REQUIREMENT: Task for the records below: repeat the line containing "[43,138,390,196] Santal 33" and every line after it, exactly and with nothing else, but leave out the pictures.

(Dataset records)
++++

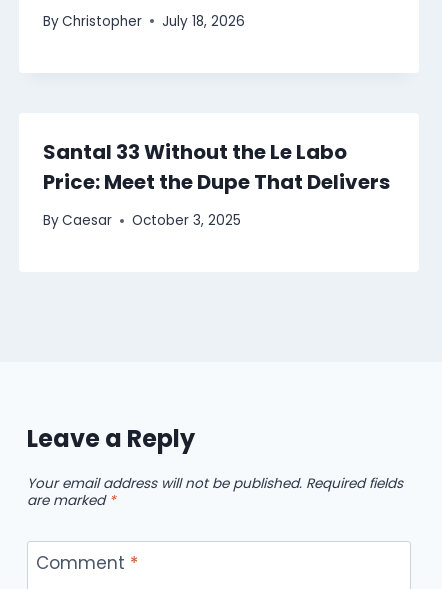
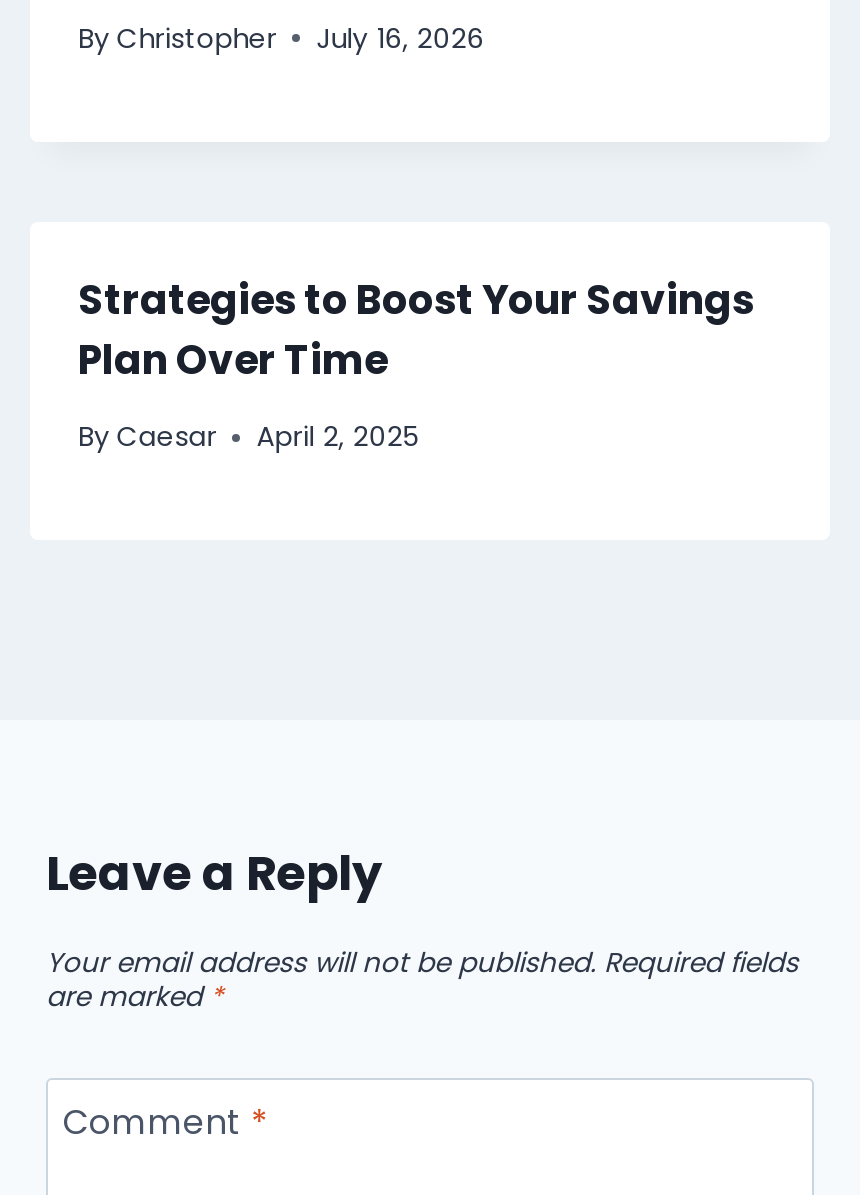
[43,12,245,31] By Christopher July 18, 2026 -> [78,20,484,58] By Christopher July 16, 2026
[43,138,390,196] Santal 33 Without the Le Labo | Price: Meet the Dupe That Delivers -> [78,272,754,388] Strategies to Boost Your Savings | Plan Over Time
[43,211,241,230] By Caesar October 3, 2025 -> [78,419,418,457] By Caesar April 2, 2025

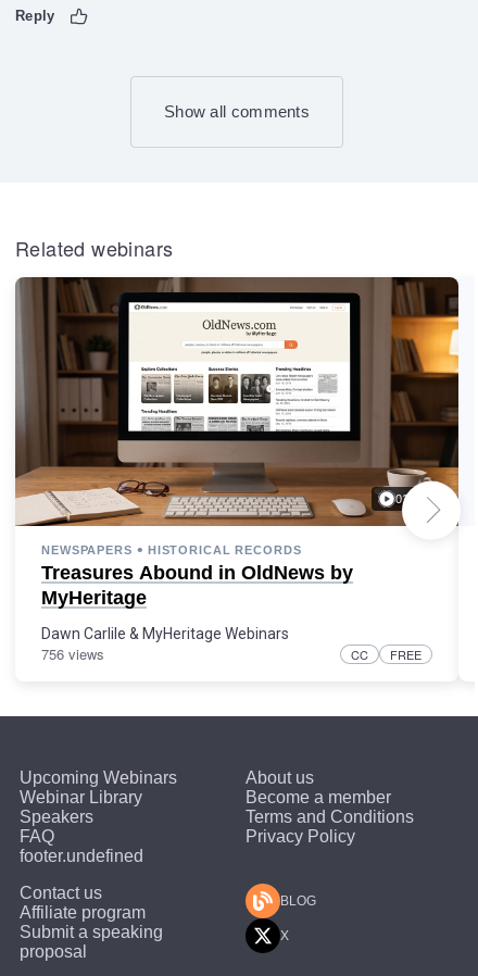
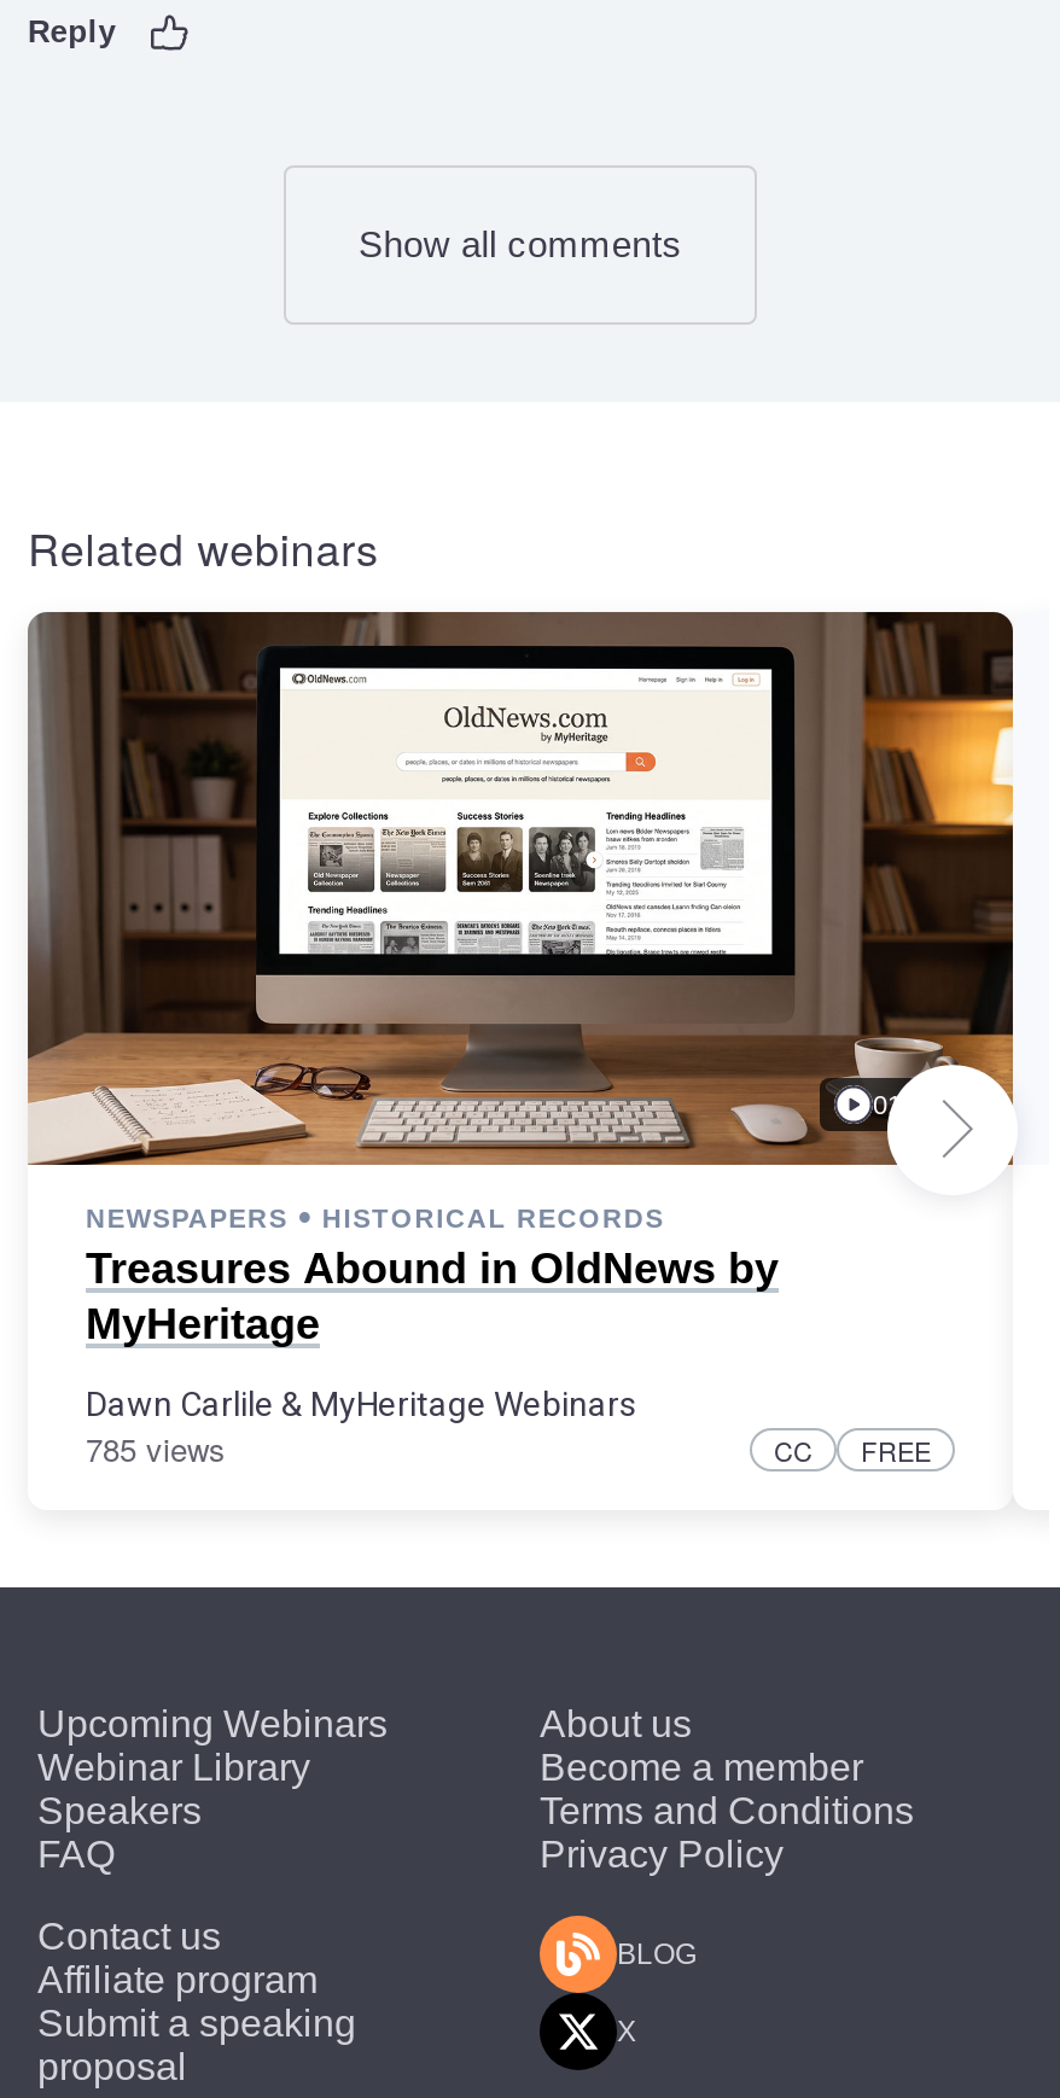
[41,643,104,664] 756 views -> [86,1426,226,1471] 785 views
[20,847,143,865] footer.undefined -> none

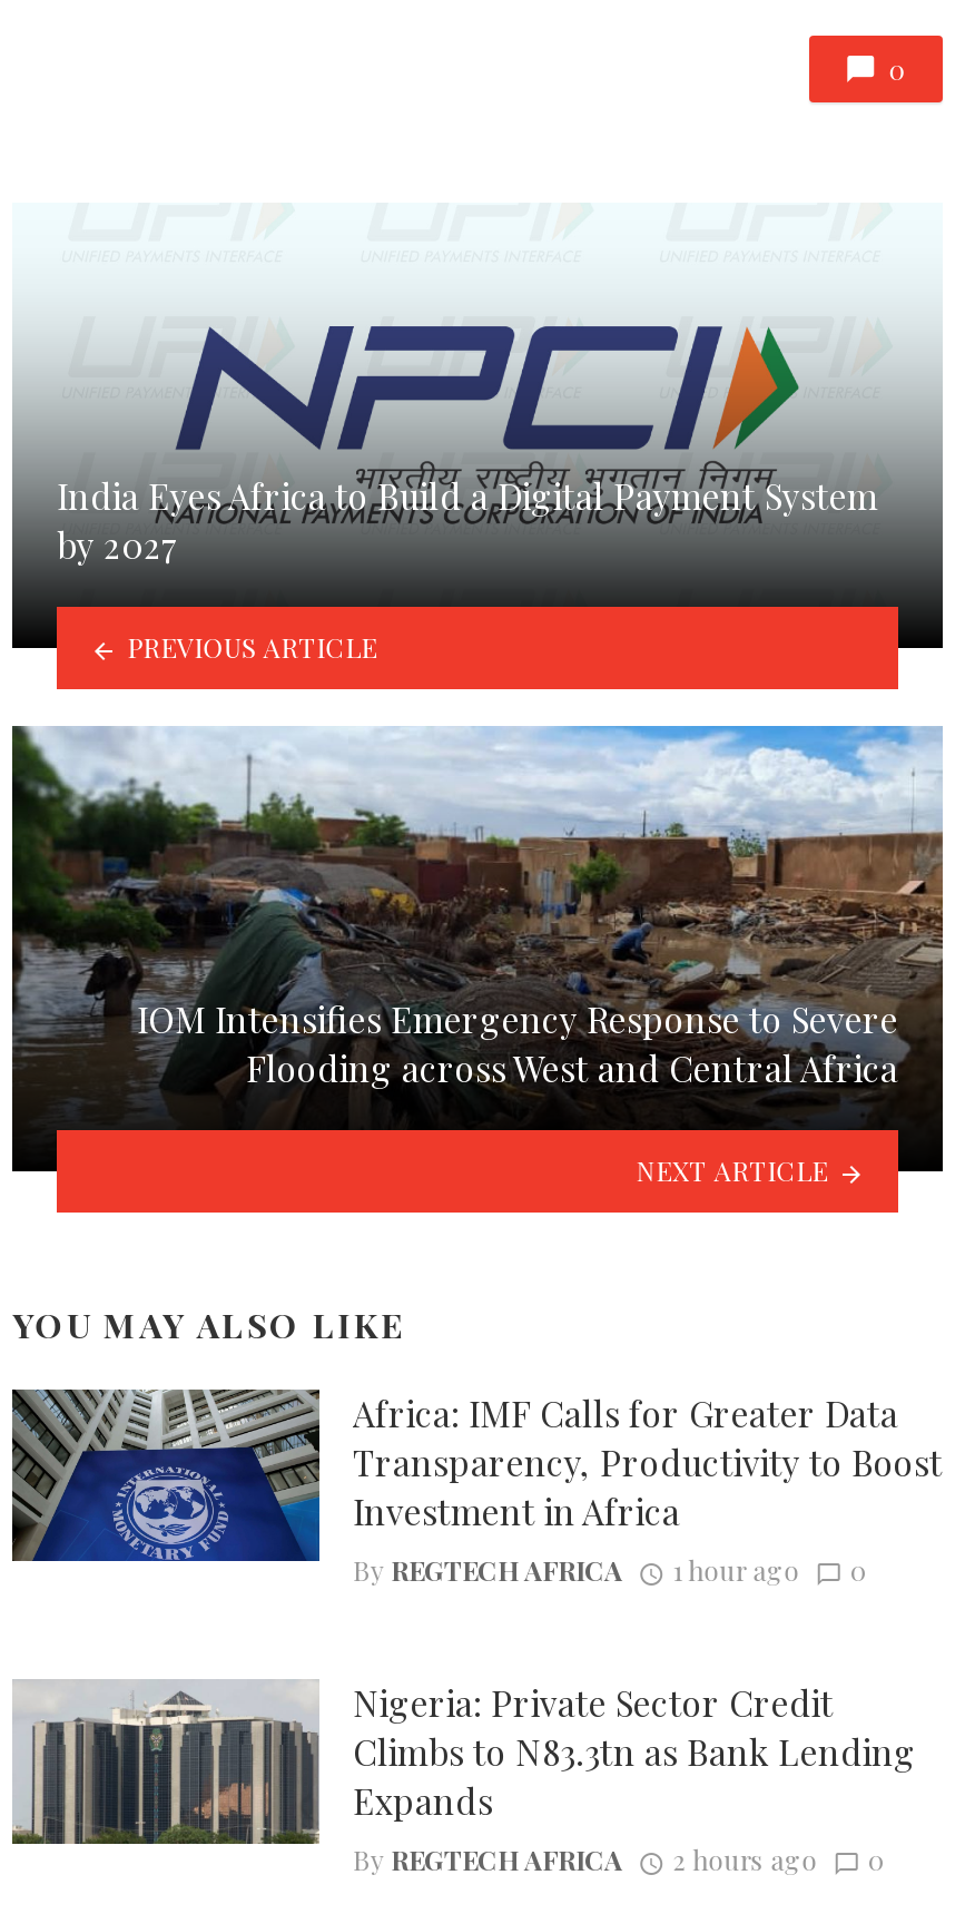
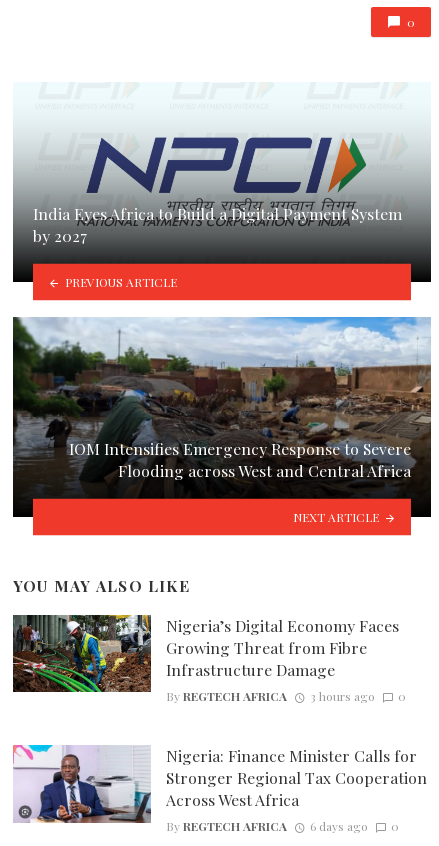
[12,1387,943,1563] [image] | Africa: IMF Calls for Greater Data | Transparency, Productivity to Boost | Investment in Africa -> [13,614,399,693] [image] | Nigeria’s Digital Economy Faces | Growing Threat from Fibre | Infrastructure Damage
[673,1552,800,1588] 1 hour ago -> [310,688,375,704] 3 hours ago
[10,1679,916,1853] [image] | Nigeria: Private Sector Credit | Climbs to N83.3tn as Bank Lending | Expands -> [13,744,427,824] [image] | Nigeria: Finance Minister Calls for | Stronger Regional Tax Cooperation | Across West Africa
[673,1843,817,1878] 2 hours ago -> [310,818,368,834] 6 days ago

++++

EXPECTED OUTPUT:
[43,138,390,196] Santal 33 Without the Le Labo | Price: Meet the Dupe That Delivers -> [78,272,754,388] Strategies to Boost Your Savings | Plan Over Time
[43,211,241,230] By Caesar October 3, 2025 -> [78,419,418,457] By Caesar April 2, 2025

[41,643,104,664] 756 views -> [86,1426,226,1471] 785 views
[20,847,143,865] footer.undefined -> none

[12,1387,943,1563] [image] | Africa: IMF Calls for Greater Data | Transparency, Productivity to Boost | Investment in Africa -> [13,614,399,693] [image] | Nigeria’s Digital Economy Faces | Growing Threat from Fibre | Infrastructure Damage
[673,1552,800,1588] 1 hour ago -> [310,688,375,704] 3 hours ago
[10,1679,916,1853] [image] | Nigeria: Private Sector Credit | Climbs to N83.3tn as Bank Lending | Expands -> [13,744,427,824] [image] | Nigeria: Finance Minister Calls for | Stronger Regional Tax Cooperation | Across West Africa
[673,1843,817,1878] 2 hours ago -> [310,818,368,834] 6 days ago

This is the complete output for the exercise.